**What is required**
Find out how many lines of the listing below include "round" and report only that number.

+++ Listed entries +++

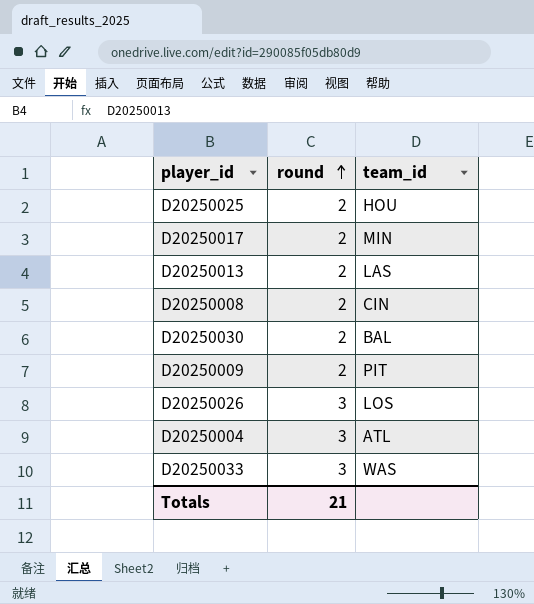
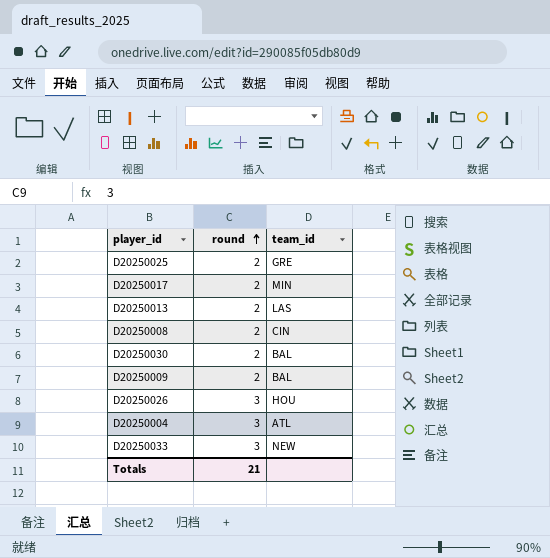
D20250025 | team_id: HOU -> GRE
D20250009 | team_id: PIT -> BAL
D20250026 | team_id: LOS -> HOU
D20250033 | team_id: WAS -> NEW

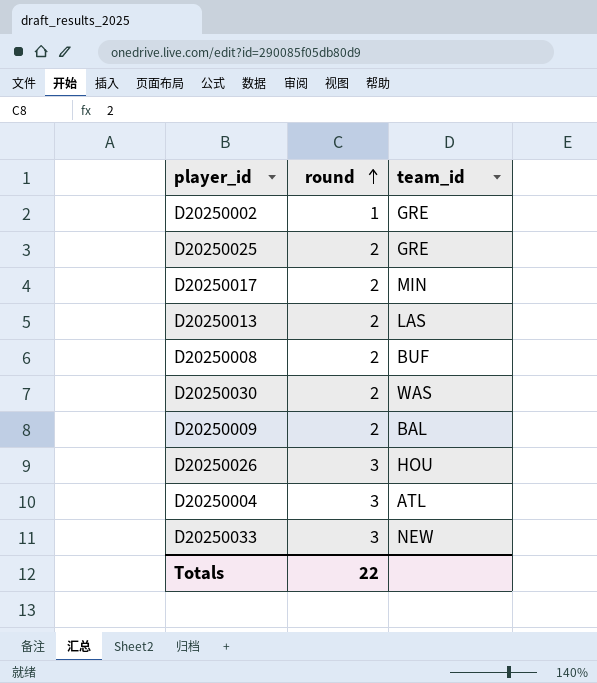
row D20250002: none -> 1 | GRE
D20250008 | team_id: CIN -> BUF
D20250030 | team_id: BAL -> WAS
Totals | round: 21 -> 22

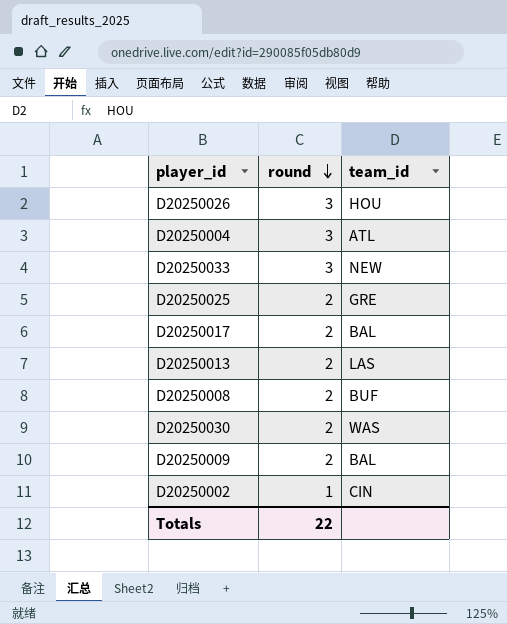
row order: round ascending -> round descending
D20250017 | team_id: MIN -> BAL
D20250002 | team_id: GRE -> CIN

+++

**Output for this exercise**
2